# WORK REQUIRED
Each line from the one containing "Roba dječji krevetić" to the end of the data must be copied exactly, the first and last included; no other lines and no pictures belong in the copy.

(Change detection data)

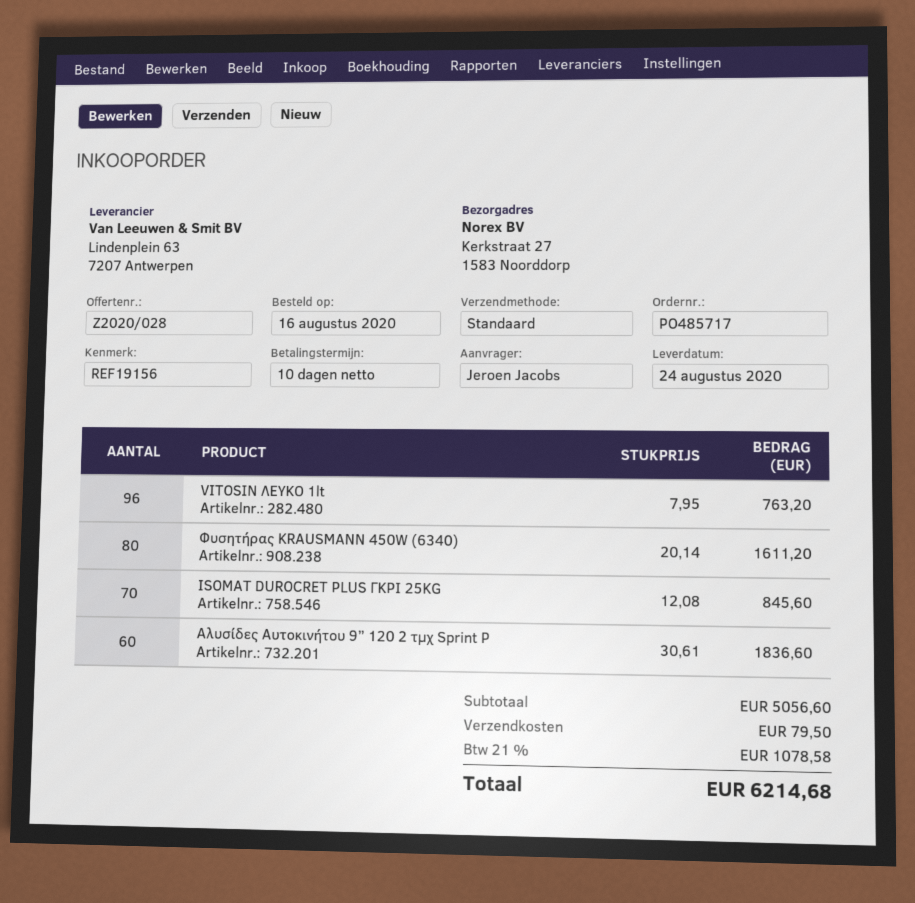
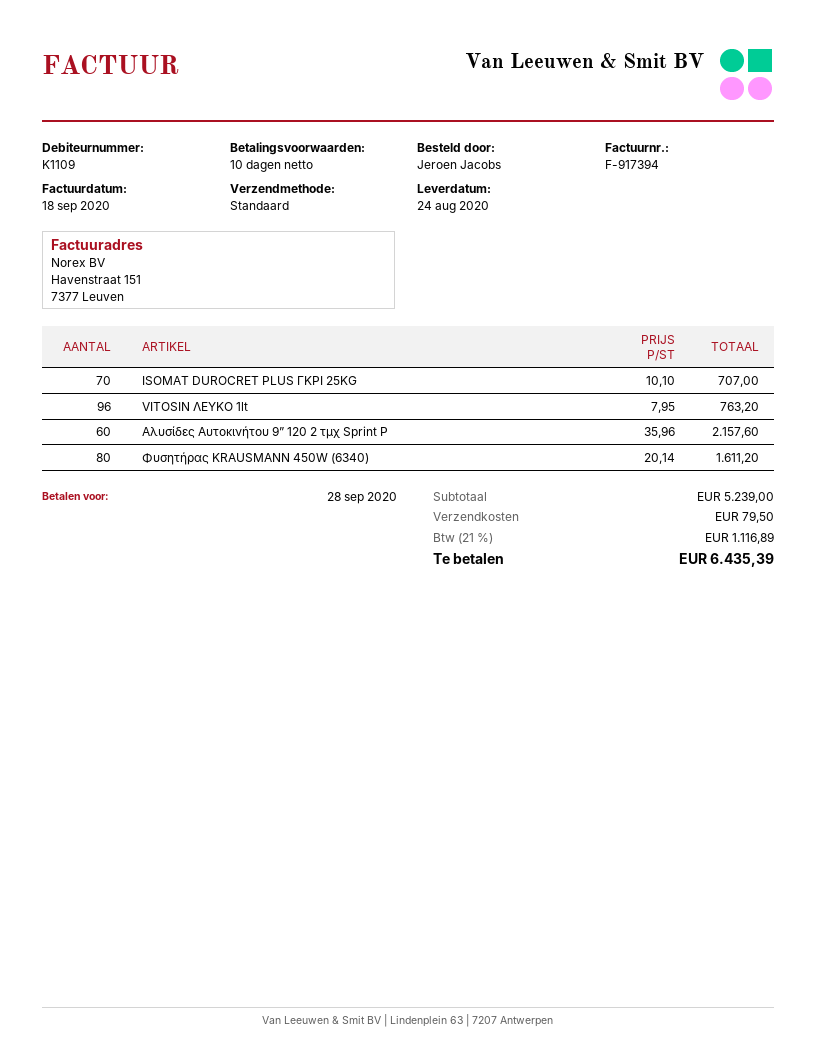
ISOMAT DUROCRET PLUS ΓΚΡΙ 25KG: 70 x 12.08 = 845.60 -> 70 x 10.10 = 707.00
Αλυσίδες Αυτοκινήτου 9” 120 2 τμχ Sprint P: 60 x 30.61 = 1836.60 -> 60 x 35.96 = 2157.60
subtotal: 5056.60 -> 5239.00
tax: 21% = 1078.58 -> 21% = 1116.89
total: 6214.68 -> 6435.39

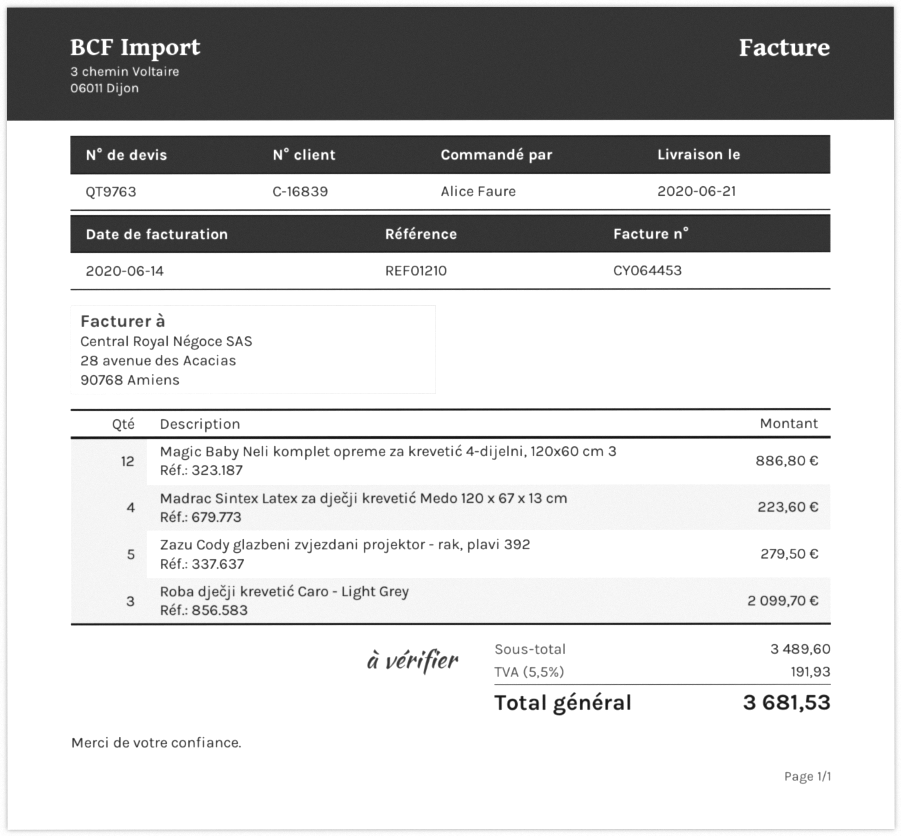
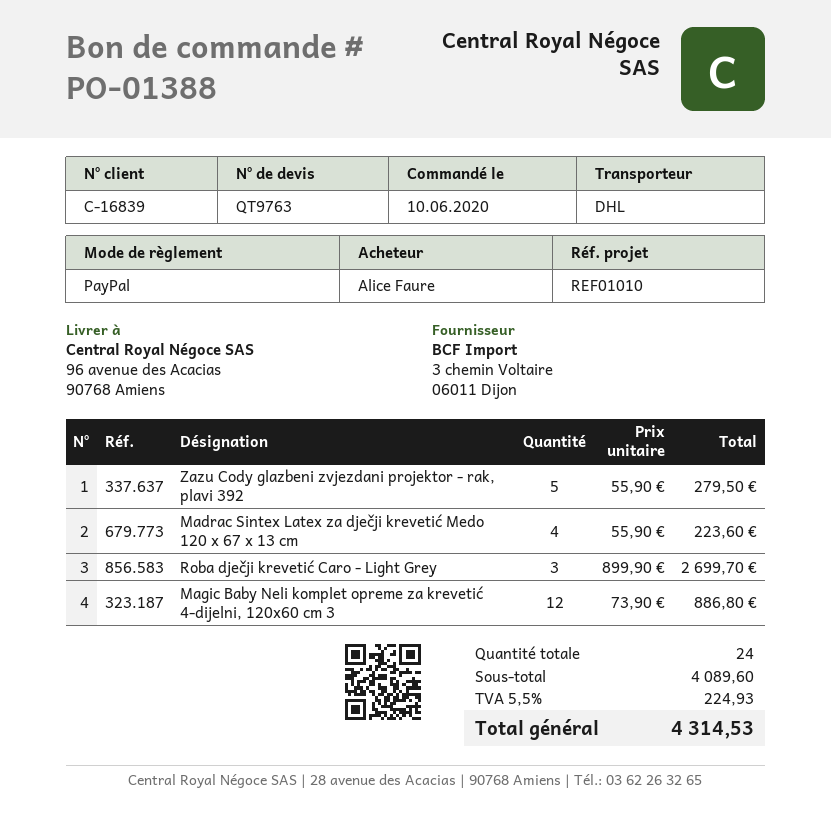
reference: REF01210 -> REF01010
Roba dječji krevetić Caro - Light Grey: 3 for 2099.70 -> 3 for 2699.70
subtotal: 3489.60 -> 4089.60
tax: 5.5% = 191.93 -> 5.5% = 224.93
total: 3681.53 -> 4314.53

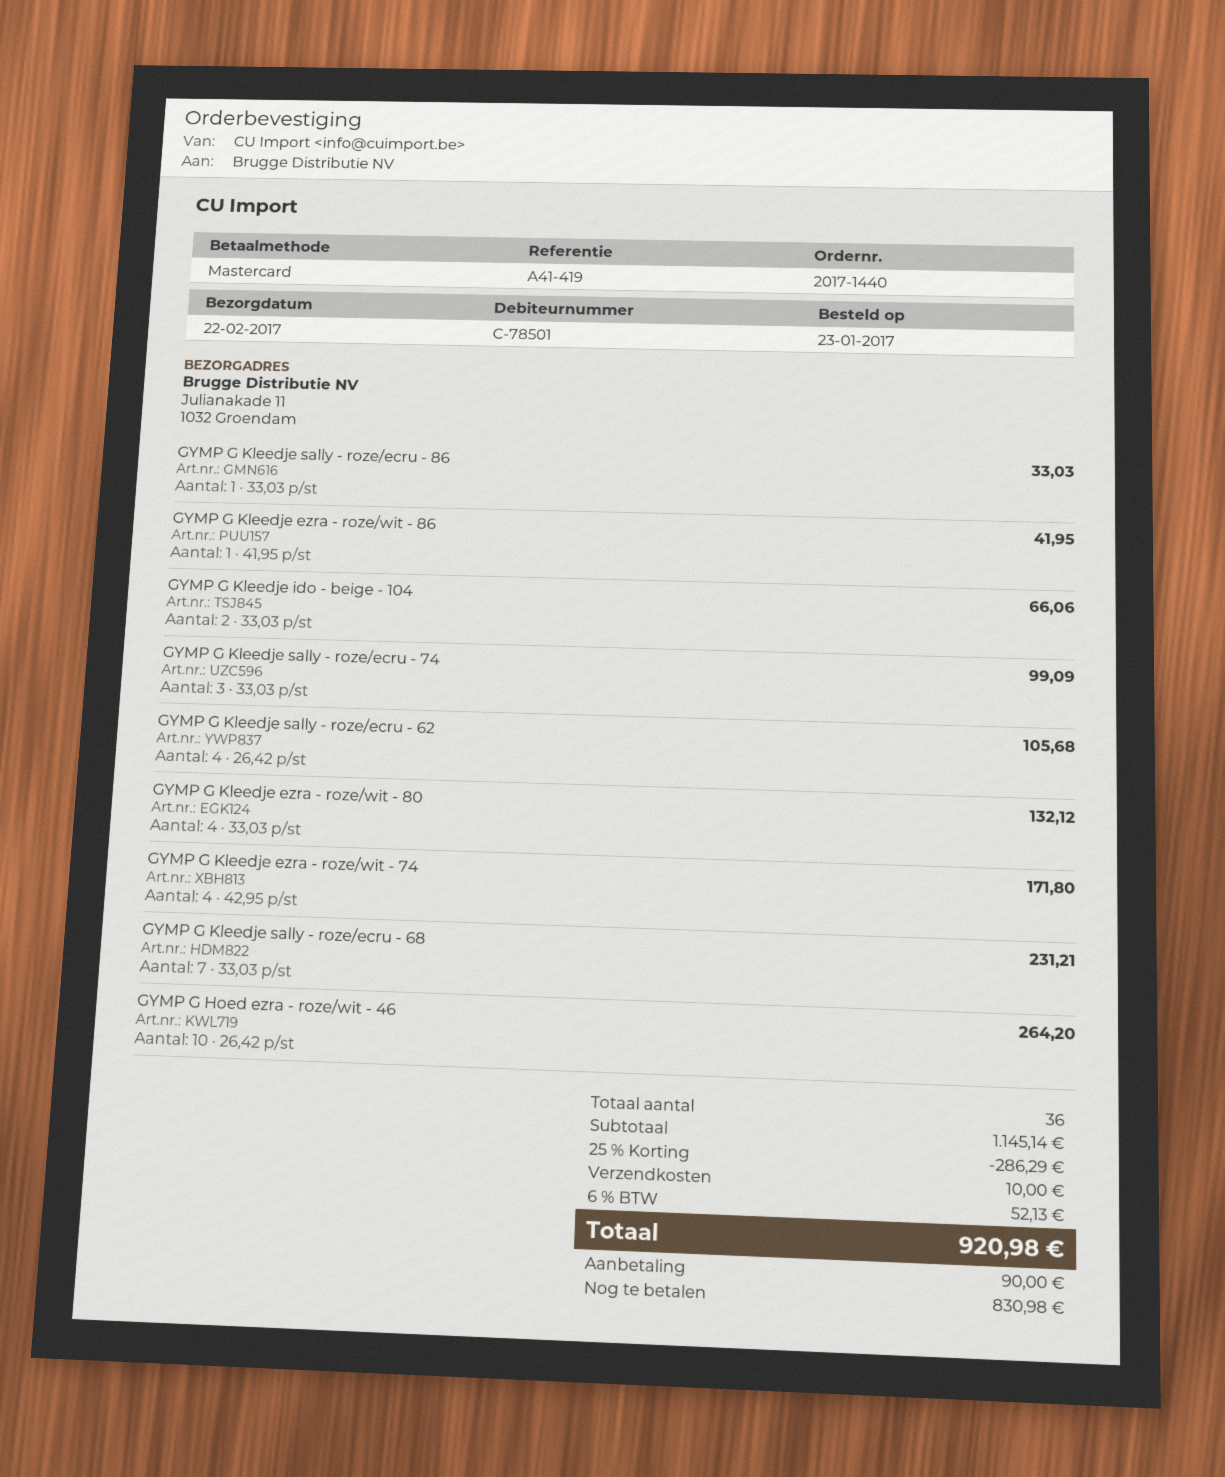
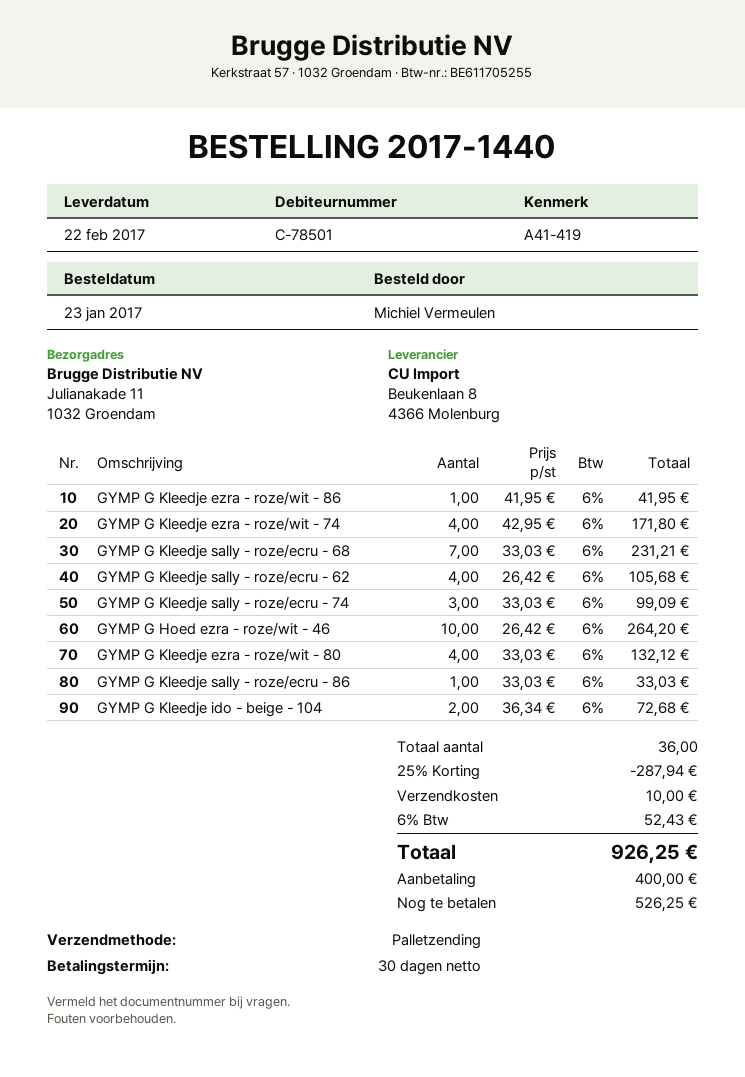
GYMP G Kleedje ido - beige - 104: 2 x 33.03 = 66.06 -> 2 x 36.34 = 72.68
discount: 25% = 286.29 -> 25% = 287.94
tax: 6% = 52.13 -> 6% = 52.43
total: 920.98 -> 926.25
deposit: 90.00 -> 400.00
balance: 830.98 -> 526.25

# OUTPUT
Roba dječji krevetić Caro - Light Grey: 3 for 2099.70 -> 3 for 2699.70
subtotal: 3489.60 -> 4089.60
tax: 5.5% = 191.93 -> 5.5% = 224.93
total: 3681.53 -> 4314.53

GYMP G Kleedje ido - beige - 104: 2 x 33.03 = 66.06 -> 2 x 36.34 = 72.68
discount: 25% = 286.29 -> 25% = 287.94
tax: 6% = 52.13 -> 6% = 52.43
total: 920.98 -> 926.25
deposit: 90.00 -> 400.00
balance: 830.98 -> 526.25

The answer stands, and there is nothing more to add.